DATA SHOWN -

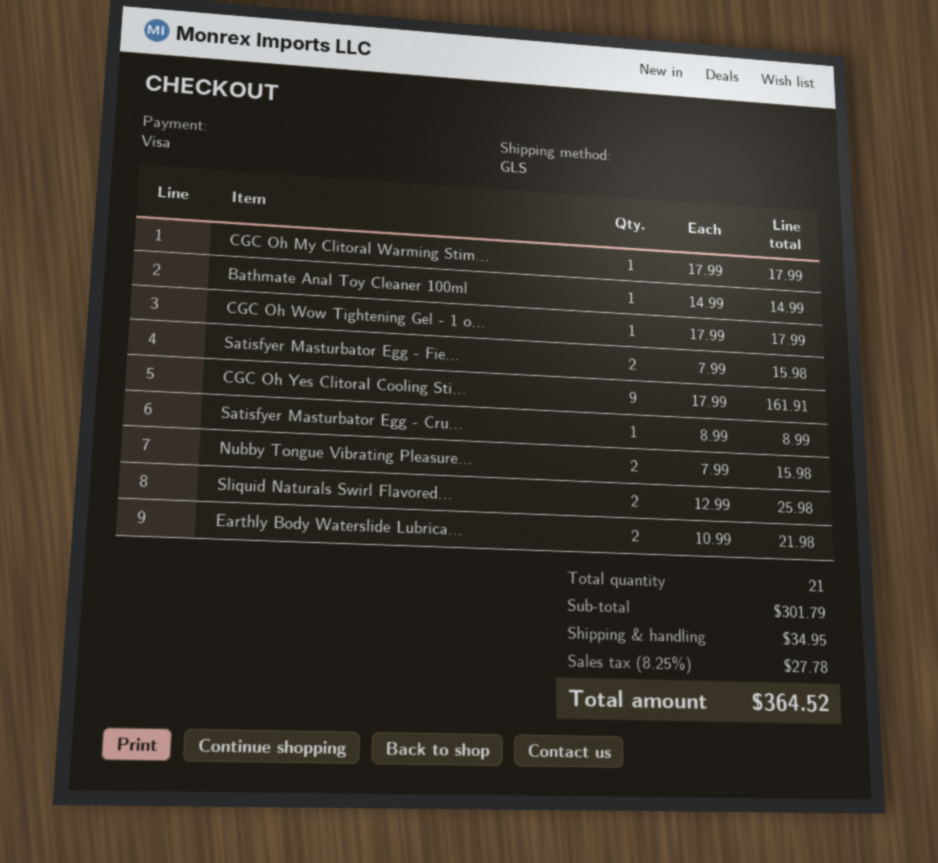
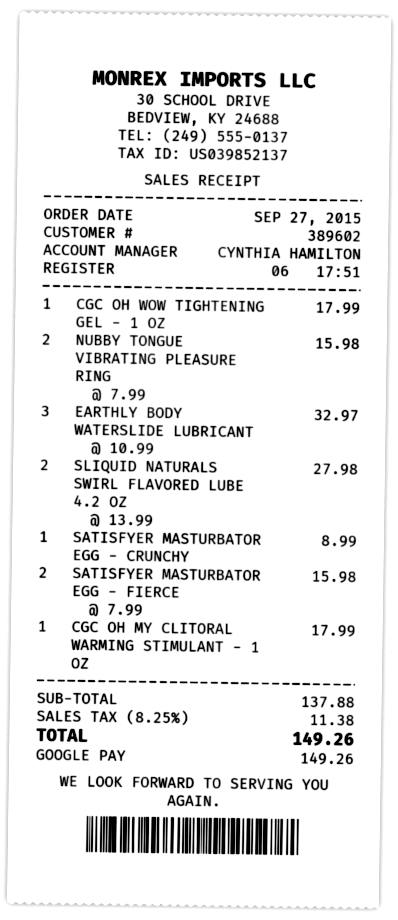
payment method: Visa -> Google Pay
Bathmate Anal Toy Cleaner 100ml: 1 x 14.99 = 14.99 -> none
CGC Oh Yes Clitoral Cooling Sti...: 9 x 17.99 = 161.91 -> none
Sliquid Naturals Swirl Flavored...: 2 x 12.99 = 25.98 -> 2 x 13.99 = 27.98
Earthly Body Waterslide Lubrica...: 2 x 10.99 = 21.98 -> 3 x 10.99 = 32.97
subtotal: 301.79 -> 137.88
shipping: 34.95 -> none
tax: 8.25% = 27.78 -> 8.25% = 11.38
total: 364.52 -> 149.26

WHAT THE TASK ASKS -
With the line containing "Sliquid Naturals Swirl" as the first, output each line through the final line of the entries above, exactly.

TASK SOLUTION -
Sliquid Naturals Swirl Flavored...: 2 x 12.99 = 25.98 -> 2 x 13.99 = 27.98
Earthly Body Waterslide Lubrica...: 2 x 10.99 = 21.98 -> 3 x 10.99 = 32.97
subtotal: 301.79 -> 137.88
shipping: 34.95 -> none
tax: 8.25% = 27.78 -> 8.25% = 11.38
total: 364.52 -> 149.26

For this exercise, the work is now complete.